Iachini è pronto a costruire un hotel e un’area commerciale

21 Luglio 2022

L’imprenditore investe oltre 8 milioni e replica alle critiche del consigliere comunale Di Teodoro: «Sono previste anche opere pubbliche, non è costruttivo criticare chi vuol rilanciare il territorio»

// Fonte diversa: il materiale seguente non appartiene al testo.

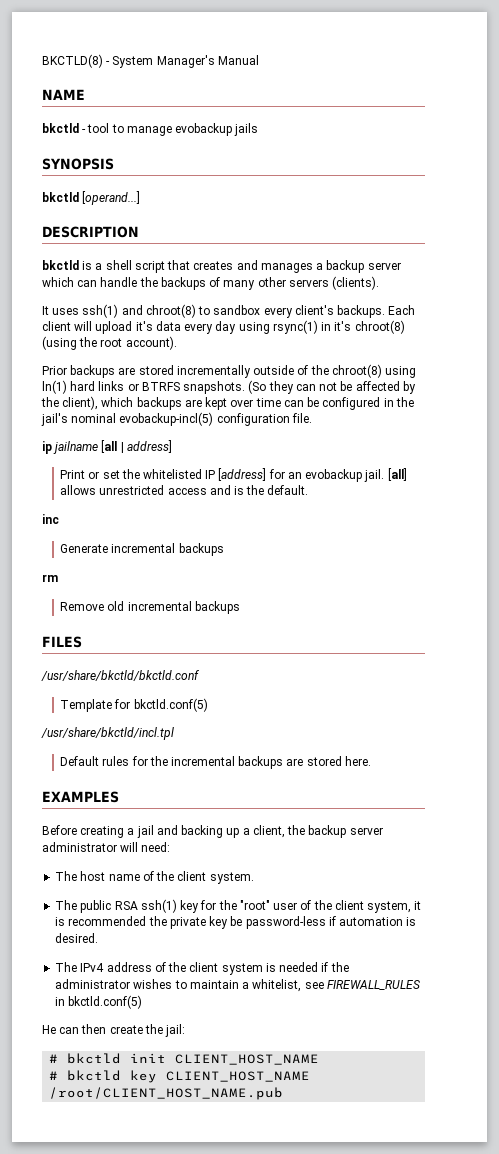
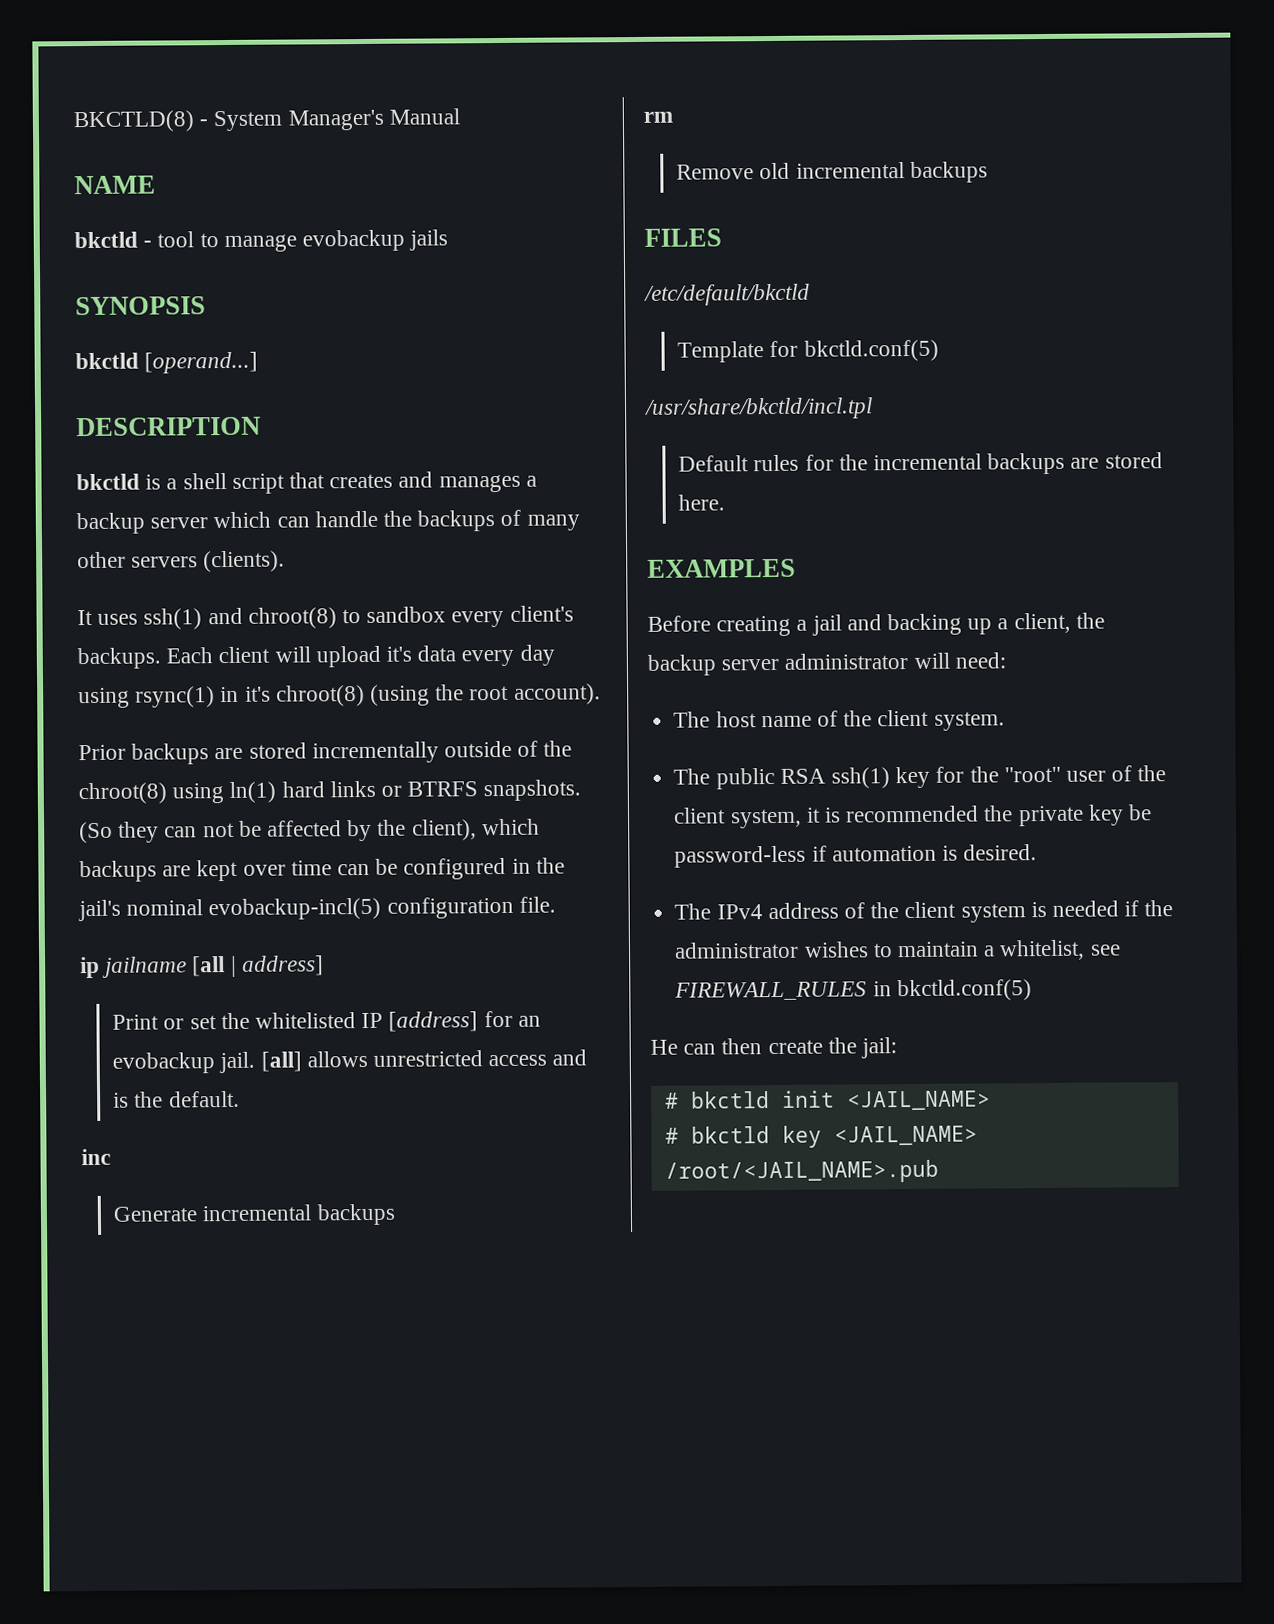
[41,670,199,681] /usr/share/bkctld/bkctld.conf -> [643,283,810,306] /etc/default/bkctld
[175,1054,320,1065] CLIENT_HOST_NAME -> [846,1090,991,1111] <JAIL_NAME>
[166,1071,311,1082] [49,1087,284,1100] CLIENT_HOST_NAME /root/CLIENT_HOST_NAME.pub -> [833,1125,978,1146] [664,1159,939,1184] <JAIL_NAME> /root/<JAIL_NAME>.pub

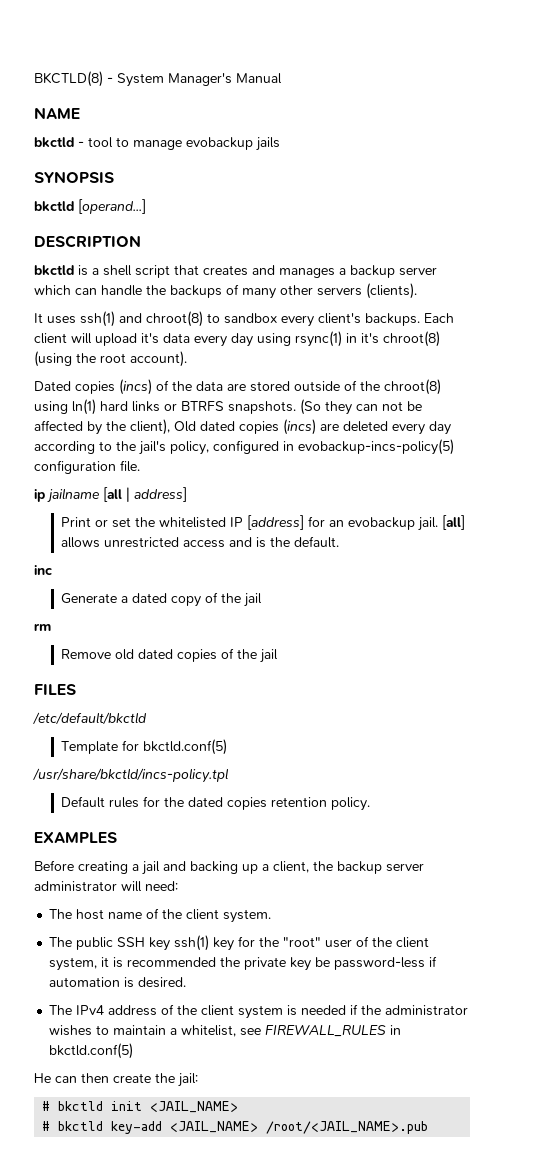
[78,741,439,765] Prior backups are stored incrementally -> [34,379,290,395] Dated copies (incs) of the data are stored
[481,818,540,836] [79,857,565,883] [78,897,382,922] which backups are kept over time can be configured in the jail's nominal evobackup-incl(5) -> [174,419,451,435] [34,439,454,455] Old dated copies (incs) are deleted every day according to the jail's policy, configured in evobackup-incs-policy(5)
[202,1203,396,1226] [643,111,673,123] [676,161,988,183] incremental backups // rm // Remove old incremental backups -> [121,592,263,607] [34,623,51,631] [61,648,279,663] a dated copy of the jail // rm // Remove old dated copies of the jail
[643,397,873,420] /usr/share/bkctld/incl.tpl -> [33,768,229,783] /usr/share/bkctld/incs-policy.tpl
[872,452,1163,475] [678,494,726,511] incremental backups are stored here. -> [188,797,371,811] dated copies retention policy.
[779,768,826,784] RSA -> [117,937,171,951] SSH key
[781,1125,822,1148] key -> [111,1121,163,1134] key-add

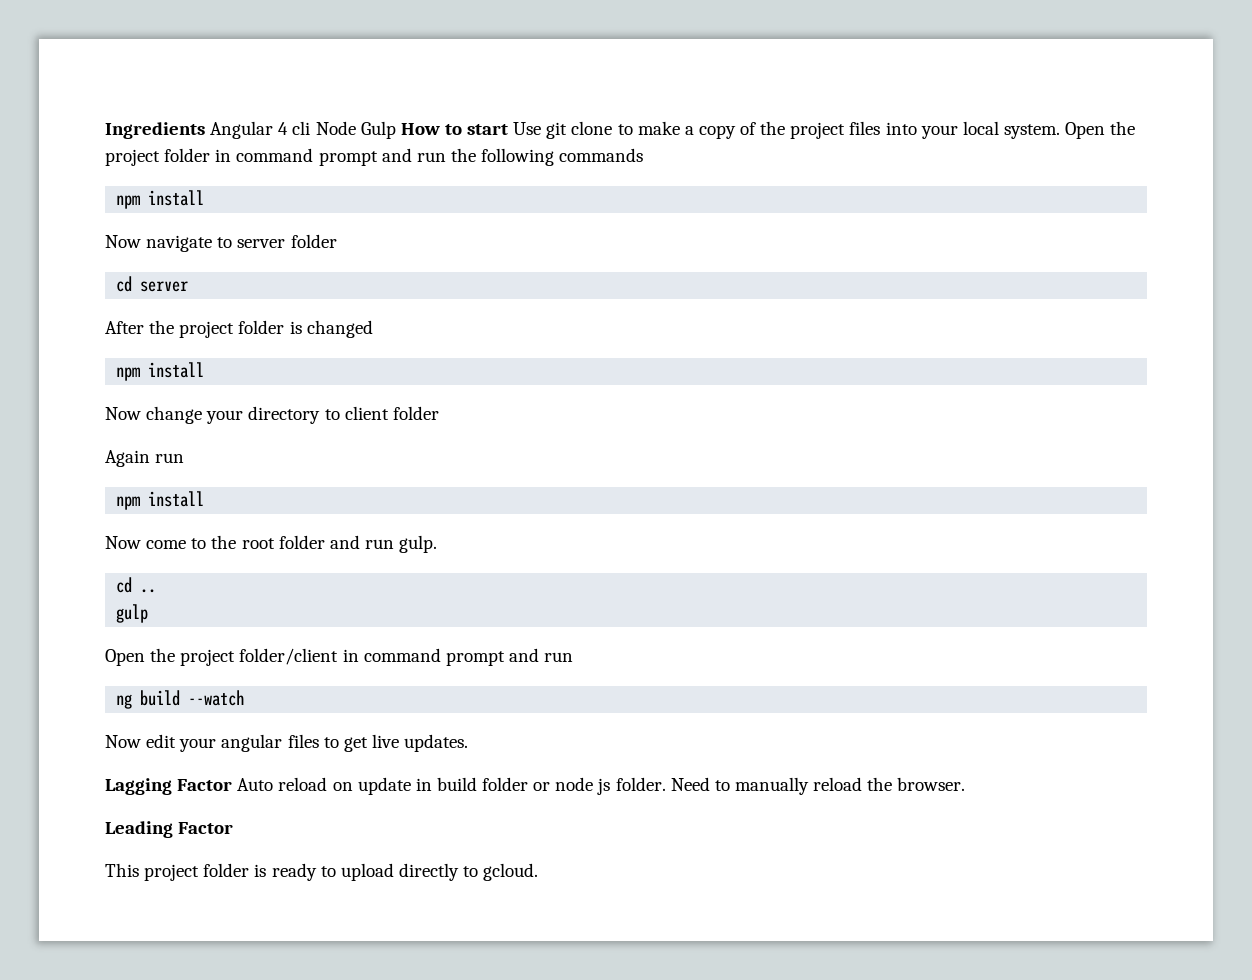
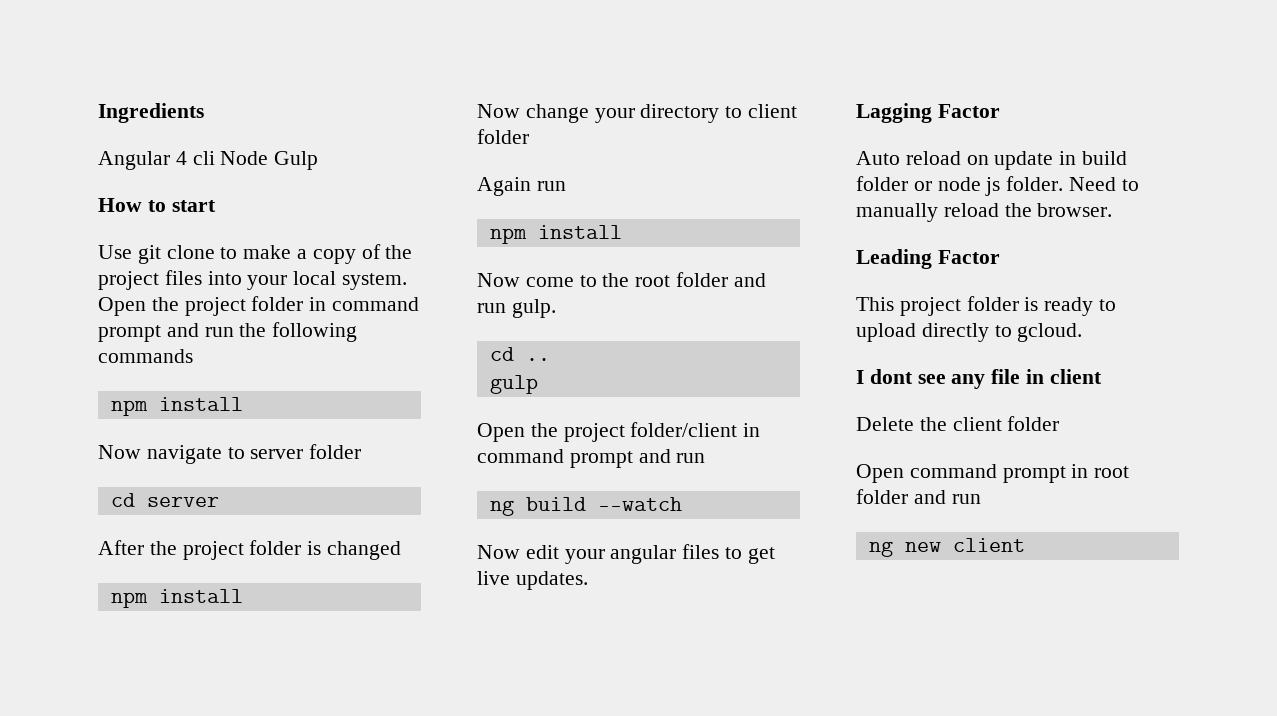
(205, 130) none -> (204, 113) //
(396, 130) none -> (319, 160) //
(509, 129) none -> (216, 206) //
(233, 785) none -> (1000, 111) //
(539, 872) none -> [856,369,1102,389] [856,416,1060,431] [856,464,1130,483] [856,489,981,504] [868,538,1025,557] // I dont see any file in client // Delete the client folder // Open command prompt in root folder and run // ng new client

TERAMO. A Piano d’Accio, nell’area lungo la Teramo-mare subito a monte del centro commerciale Gran Sasso, sorgeranno un albergo da 70-80 camere e un’area commerciale che ospiterà tre-quattro marchi di media distribuzione. Il progetto definitivo sta per essere presentato ed è sostanzialmente lo stesso avviato nel 2010 dall’immobiliarista teramano Carlo Cerino e dall’imprenditore pescarese del settore alberghiero Emilio Schirato, ma ora a portarlo avanti sarà come socio di maggioranza l’ex patron del Teramo calcio Franco Iachini. «Rileverò la società Green Tourism», dice Iachini, «da Schirato, che per ora resterà socio di minoranza». Iachini fa sapere anche che «si tratta di un investimento complessivo da otto-nove milioni di euro» e che «ci saranno 800mila euro di opere pubbliche, tra queste una nuova rete fognaria a servizio del vicino polo universitario». Quanto all’area commerciale che sorgerà accanto all’albergo, Iachini chiarisce che non si tratterà di un doppione del vicino centro Gran Sasso, caratterizzato da oltre cento negozi quasi tutti di piccole dimensioni, ma «ospiterà tre-quattro grosse attività da 800-1000 metri quadri, dei marchi che non esistono in Abruzzo, anzi in tutto il Centro Italia».
Sull’opera, che nasce da un piano integrato d’intervento (Pii) e ha quindi l’avallo del Comune, il consigliere comunale Osvaldo Di Teodoro ha presentato un’interrogazione nel consiglio di martedì, contestando l’opportunità di realizzare un nuovo grande insediamento a Piano d’Accio e quindi fuori dal centro città. Di Teodoro ha ribadito una tesi già più volte espressa, e cioè che l’attuale amministrazione lavorerebbe per svuotare e penalizzare il centro storico favorendo la periferia Est. Franco Iachini ha ritenuto di dover rispondere a questa presa di posizione con una nota nella quale innanzitutto chiarisce che «il piano integrato mira alla realizzazione di opere di pubblico interesse generale (in parte già realizzate) e di edifici privati per attività ricettiva alberghiera e/o extra-alberghiera e commerciale, quest’ultima di tipo innovativo, peculiare, finalizzata al potenziamento dell’offerta turistica», e che «restano invariati i parametri urbanistici ed edilizi nonché le destinazioni d’uso, muta semplicemente la tempistica per il completamento delle opere pubbliche e private a fronte di un importante nuovo riequilibrio economico tra il soggetto attuatore e il Comune finalizzato alla realizzazione di ulteriori opere pubbliche di interesse generale». Poi Iachini commenta: «Colgo con stupore gli interventi infondati da parte di un consigliere comunale che apparteneva alla maggioranza che ha approvato il Pii del 2010. Tale iniziativa è rimasta incompiuta finora, e vedere che si generano subito atteggiamenti non costruttivi alle attività imprenditoriali che hanno il solo scopo di rilanciare il territorio fa pensare che abbiamo bisogno di una classe politica illuminata e non interessata a pochi tornaconti. Sarebbe auspicabile da parte del consigliere stimolare gli imprenditori che investono i propri denari sul territorio di Teramo (Piano d’Accio mi sembra ricadere nello stesso), a meno che ritenga che esistano zone di serie A e zone di categoria inferiore».